1. INTRODUÇÃO: BREVE HISTÓRICO DOS DIREITOS HUMANOS

No século presente, os estágios variados de desenvolvimento e aceitação dos direitos humanos  ainda se faz tema de debate atual e pungente (DROIT, 2007); depois de sua manifesta dilatação, ao longo do século XX, enraizando-se nos ordenamentos constitucionais dos Estados de Direito, as normas relativas aos direitos humanos se içaram, definitivamente, a nível internacional, depois dos horrores da Segunda Guerra Mundial, ocasião em que a Declaração Universal dos Direitos Humanos é perfilhada por grande parte dos países (ALVES, 2003), avançando-se, com dificuldades, para a fase de efetivação das proposições da Declaração.

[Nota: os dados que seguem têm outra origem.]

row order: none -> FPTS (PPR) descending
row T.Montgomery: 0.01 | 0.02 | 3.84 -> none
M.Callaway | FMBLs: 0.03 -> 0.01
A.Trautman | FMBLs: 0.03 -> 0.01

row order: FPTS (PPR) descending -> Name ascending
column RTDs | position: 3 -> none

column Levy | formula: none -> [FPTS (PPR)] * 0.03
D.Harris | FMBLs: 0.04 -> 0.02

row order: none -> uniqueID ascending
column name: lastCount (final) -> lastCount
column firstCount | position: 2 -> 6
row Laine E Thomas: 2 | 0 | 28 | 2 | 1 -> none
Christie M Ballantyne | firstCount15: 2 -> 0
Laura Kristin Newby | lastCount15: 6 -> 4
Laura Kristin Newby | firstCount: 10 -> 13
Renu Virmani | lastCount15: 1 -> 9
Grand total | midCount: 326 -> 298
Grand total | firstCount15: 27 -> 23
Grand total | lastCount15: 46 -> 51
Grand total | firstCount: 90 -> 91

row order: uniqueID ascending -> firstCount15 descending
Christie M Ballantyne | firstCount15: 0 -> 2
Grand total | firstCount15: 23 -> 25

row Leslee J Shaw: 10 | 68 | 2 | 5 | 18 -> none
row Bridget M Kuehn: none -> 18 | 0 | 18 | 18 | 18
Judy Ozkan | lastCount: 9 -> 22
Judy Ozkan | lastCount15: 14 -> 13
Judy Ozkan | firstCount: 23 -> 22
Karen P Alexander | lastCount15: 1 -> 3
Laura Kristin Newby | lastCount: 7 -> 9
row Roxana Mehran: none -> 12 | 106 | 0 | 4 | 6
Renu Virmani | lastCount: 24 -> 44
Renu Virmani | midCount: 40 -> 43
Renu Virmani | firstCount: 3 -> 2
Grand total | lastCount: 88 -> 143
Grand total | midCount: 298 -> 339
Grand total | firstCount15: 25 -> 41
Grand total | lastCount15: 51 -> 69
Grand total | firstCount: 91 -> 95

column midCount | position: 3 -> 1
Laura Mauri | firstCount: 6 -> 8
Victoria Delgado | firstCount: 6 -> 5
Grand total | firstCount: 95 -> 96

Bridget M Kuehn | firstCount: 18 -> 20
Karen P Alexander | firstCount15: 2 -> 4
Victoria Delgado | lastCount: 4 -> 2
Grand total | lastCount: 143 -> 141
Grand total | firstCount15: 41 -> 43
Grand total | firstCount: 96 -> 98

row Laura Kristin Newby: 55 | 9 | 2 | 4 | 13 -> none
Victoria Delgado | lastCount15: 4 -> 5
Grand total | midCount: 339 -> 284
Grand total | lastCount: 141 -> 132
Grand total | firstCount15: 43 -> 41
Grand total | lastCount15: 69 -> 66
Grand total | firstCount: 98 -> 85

O reconhecimento de sua relevância mundial e a necessidade da observação efetiva contraída pelos direitos humanos, todavia, não foi construída repentinamente. Em verdade, o que hodiernamente possuímos acerca do tema são o resultado de longo processo histórico, conflitos, ideológicos e de fato, formando a atual face das declarações de direitos existentes (ALVES, 2003).

De tal sorte, é relevante analisar este processo geracional, em suas mais destacadas circunstâncias históricas e sociais que induziram às reivindicações relativas aos direitos humanos e as declarações de direitos gestadas a partir da Revolução Francesa (BOURGUEOIS, 2003).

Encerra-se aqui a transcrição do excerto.